Currently, Diffusion Transformers rely on a relatively old and limited system called a VAE (Variational Autoencoder) to convert images into a simpler 'latent space' representation. This VAE has a few drawbacks: its underlying technology is outdated, it doesn't capture enough detail from the image, and it's trained only to recreate the original image, not to understand what the image *means*. These limitations ultimately hinder the quality of the images the AI can generate.
What's the solution?
The researchers propose replacing the standard VAE with something called a Representation Autoencoder (RAE). RAEs use more modern 'representation encoders' – like DINO, SigLIP, and MAE – which are better at understanding the content of an image and creating a richer, more detailed latent space.
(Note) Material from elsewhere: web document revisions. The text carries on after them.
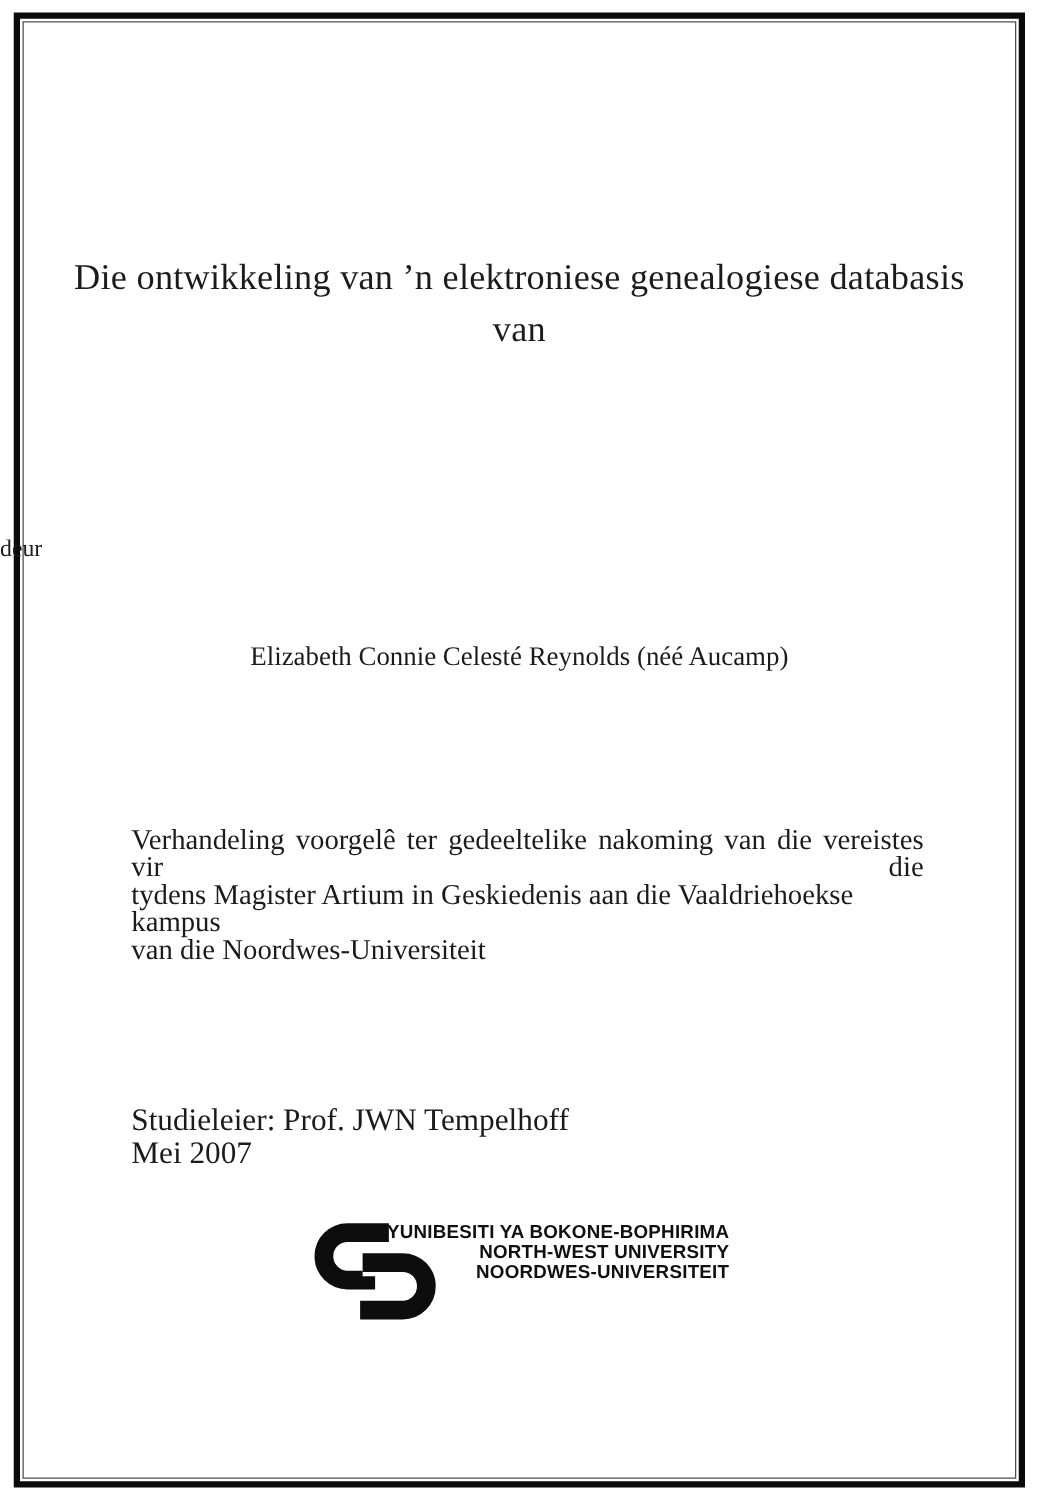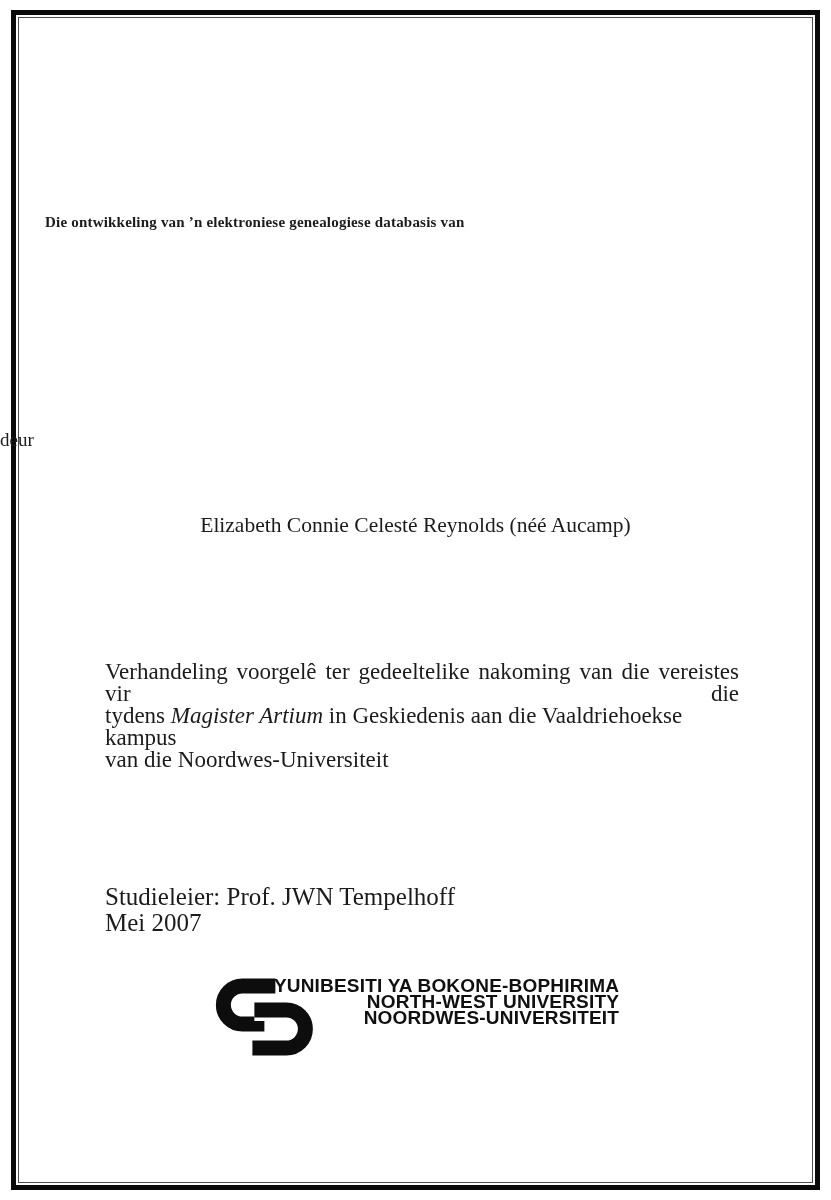--- a/index.html
+++ b/index.html
@@ -41,11 +41,10 @@
     top: 201px;
     left: 45px;
     right: 45px;
-    text-align: left;
-    font-size: 15px;
+    text-align: center;
+    font-size: 29px;
     line-height: 42px;
     letter-spacing: 0.2px;
-    font-weight: bold;
   }
   .byline {
     top: 428px;

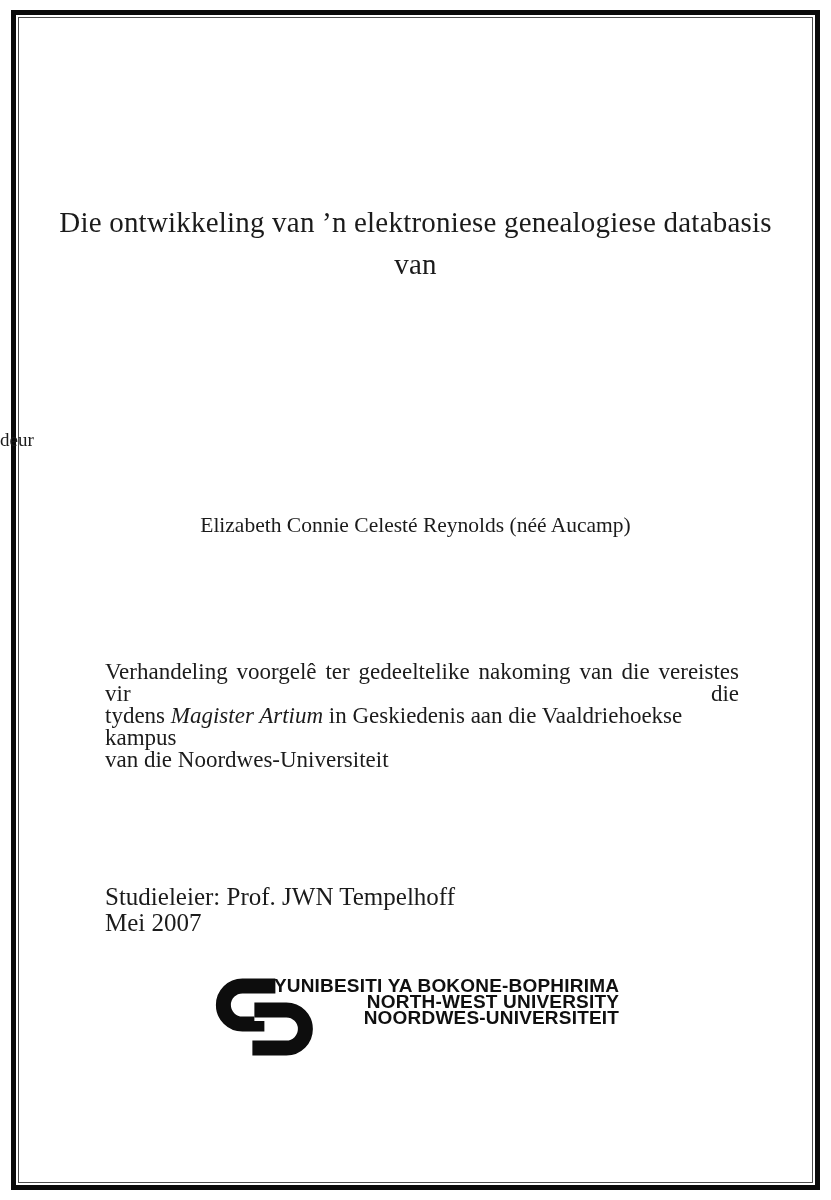--- a/index.html
+++ b/index.html
@@ -74,7 +74,6 @@
     text-align-last: justify;
   }
   .statement .italic {
-    font-style: italic;
   }
   .supervisor-block {
     top: 884px;

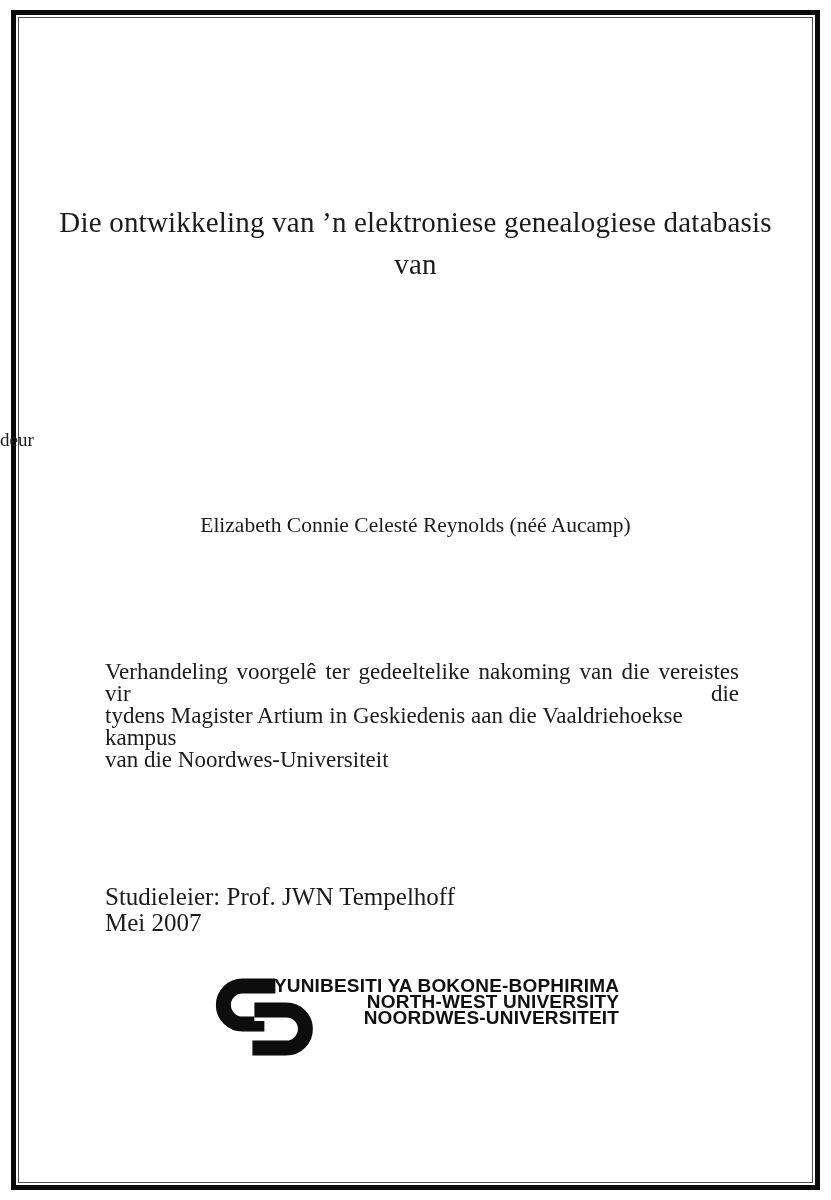--- a/index.html
+++ b/index.html
@@ -95,7 +95,7 @@
     text-align: right;
     font-family: "Liberation Sans", sans-serif;
     font-weight: 700;
-    font-size: 19px;
+    font-size: 15px;
     line-height: 15.8px;
     letter-spacing: 0.2px;
     color: #101010;

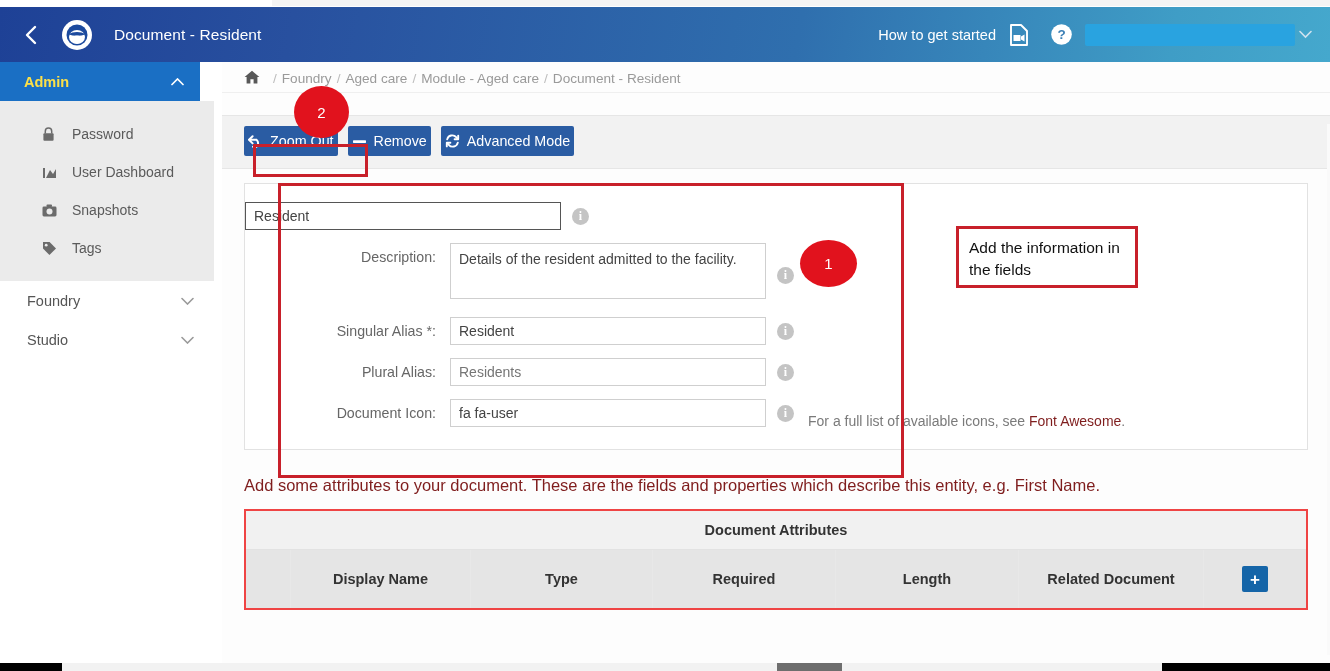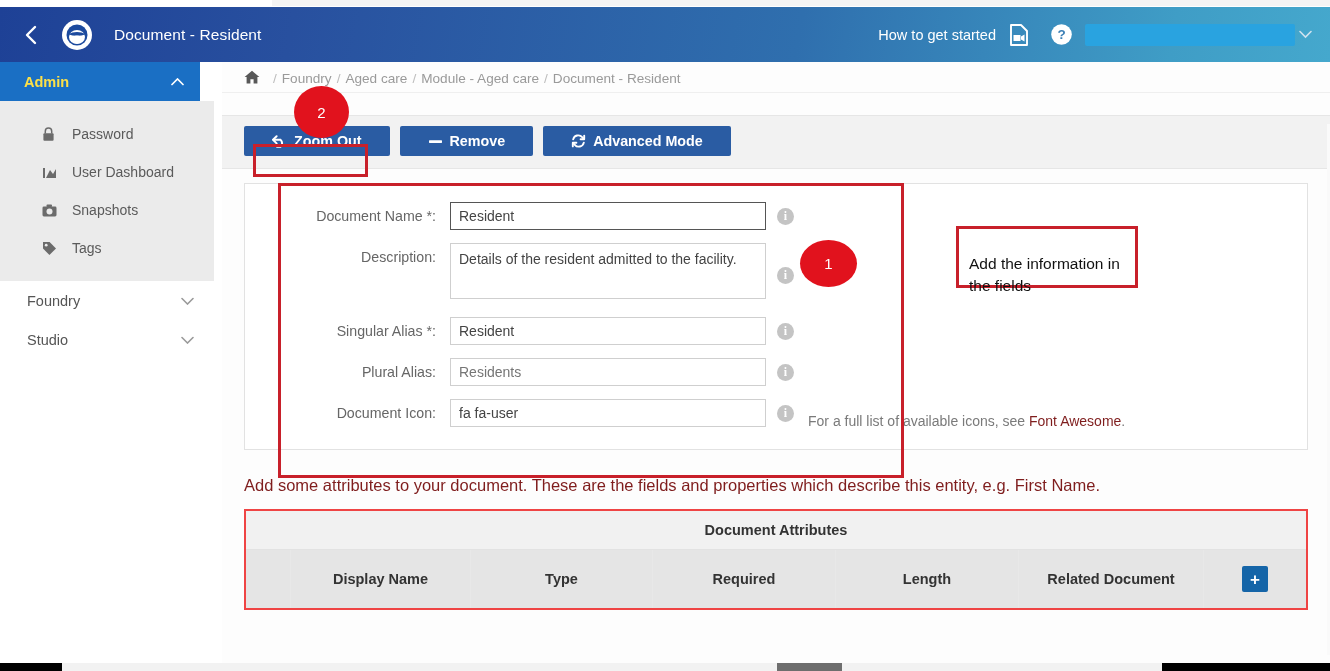--- a/index.html
+++ b/index.html
@@ -109,8 +109,8 @@
   }
   .btn {
     background: #2a5ca3; color: #ffffff; border: none; border-radius: 2px;
-    font-size: 14.3px; padding: 7px 28px; margin-right: 10px; cursor: pointer;
-    display: inline-flex; align-items: center; font-family: "Liberation Sans", sans-serif; font-weight: bold;
+    font-size: 14.3px; padding: 7px 4px; margin-right: 10px; cursor: pointer;
+    display: inline-flex; align-items: center; font-family: "Liberation Sans", sans-serif;
   }
   .btn .bi { margin-right: 7px; display:inline-flex; }
 

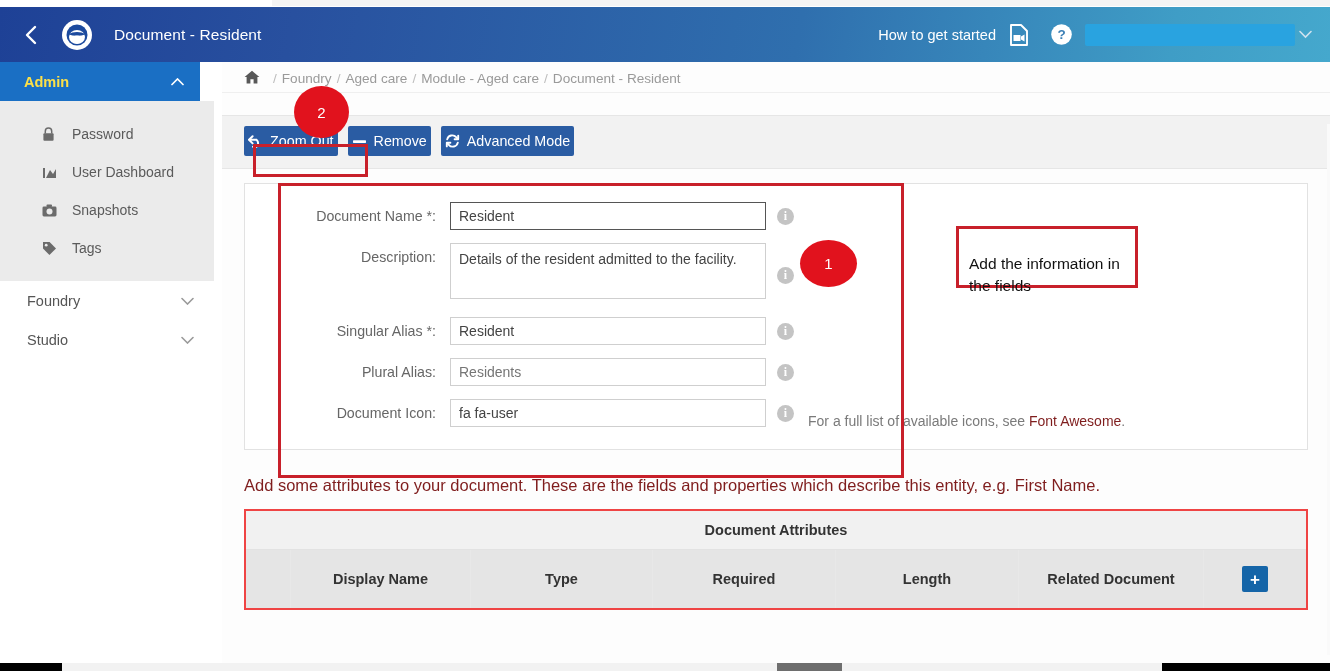--- a/index.html
+++ b/index.html
@@ -374,7 +374,6 @@
     <div class="card">
 
       <div class="frow">
-        <div class="flabel">Document Name *:</div>
         <input class="finput focused" value="Resident" style="">
         <div class="info-icon">i</div>
       </div>

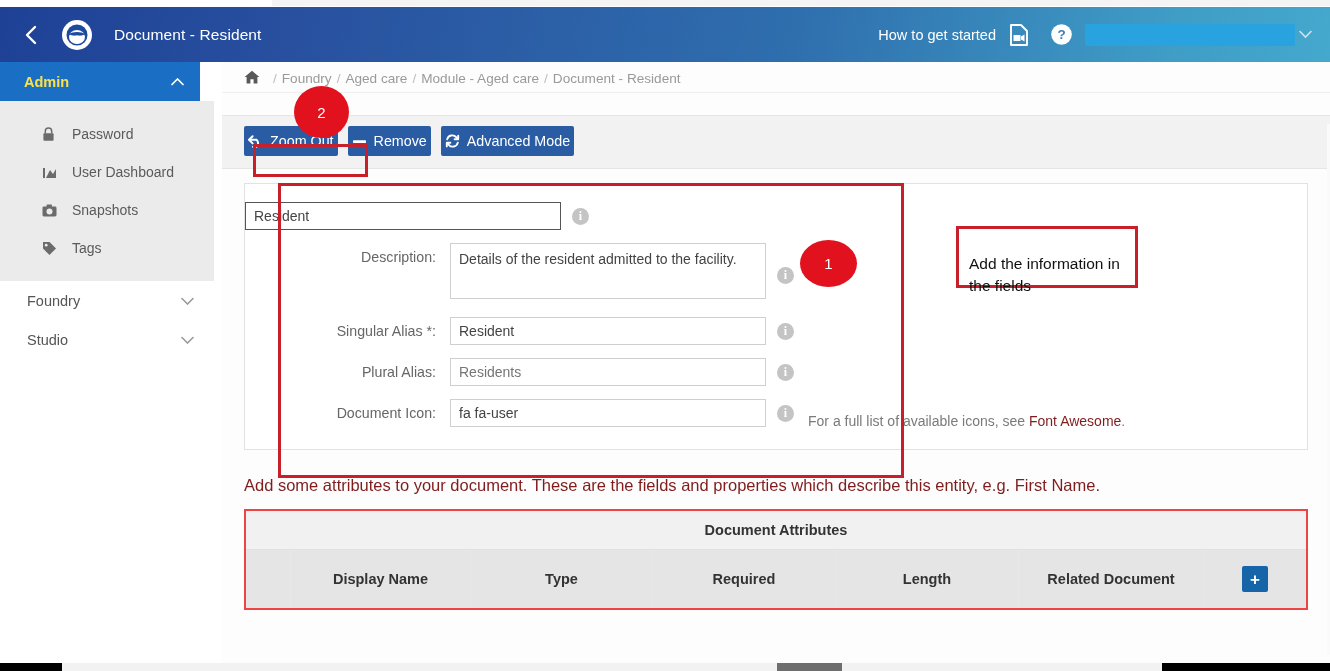--- a/index.html
+++ b/index.html
@@ -184,7 +184,7 @@
   }
   .ann-box {
     position: absolute; border: 3px solid #c8202a; background: #ffffff;
-    color: #111; font-size: 15.5px; line-height: 1.45; padding: 24px 10px;
+    color: #111; font-size: 15.5px; line-height: 1.45; padding: 8px 10px;
     box-sizing: border-box;
   }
However, these new latent spaces are much larger, making it harder for the Diffusion Transformer to process them. The team analyzed why this happens and developed techniques to help the transformer work effectively with these high-dimensional spaces, achieving faster and better results without needing extra training steps to align the representations.
Why it matters?
This work is important because it significantly improves the quality of images generated by Diffusion Transformers. By using RAEs, the AI can create more realistic and detailed images, achieving state-of-the-art results on standard image generation benchmarks. The researchers suggest that RAEs should become the standard method for preparing images for use with these powerful AI models.
Abstract
Latent generative modeling, where a pretrained autoencoder maps pixels into a latent space for the diffusion process, has become the standard strategy for Diffusion Transformers (DiT); however, the autoencoder component has barely evolved. Most DiTs continue to rely on the original VAE encoder, which introduces several limitations: outdated backbones that compromise architectural simplicity, low-dimensional latent spaces that restrict information capacity, and weak representations that result from purely reconstruction-based training and ultimately limit generative quality. In this work, we explore replacing the VAE with pretrained representation encoders (e.g., DINO, SigLIP, MAE) paired with trained decoders, forming what we term Representation Autoencoders (RAEs). These models provide both high-quality reconstructions and semantically rich latent spaces, while allowing for a scalable transformer-based architecture. Since these latent spaces are typically high-dimensional, a key challenge is enabling diffusion transformers to operate effectively within them. We analyze the sources of this difficulty, propose theoretically motivated solutions, and validate them empirically. Our approach achieves faster convergence without auxiliary representation alignment losses. Using a DiT variant equipped with a lightweight, wide DDT head, we achieve strong image generation results on ImageNet: 1.51 FID at 256x256 (no guidance) and 1.13 at both 256x256 and 512x512 (with guidance). RAE offers clear advantages and should be the new default for diffusion transformer training.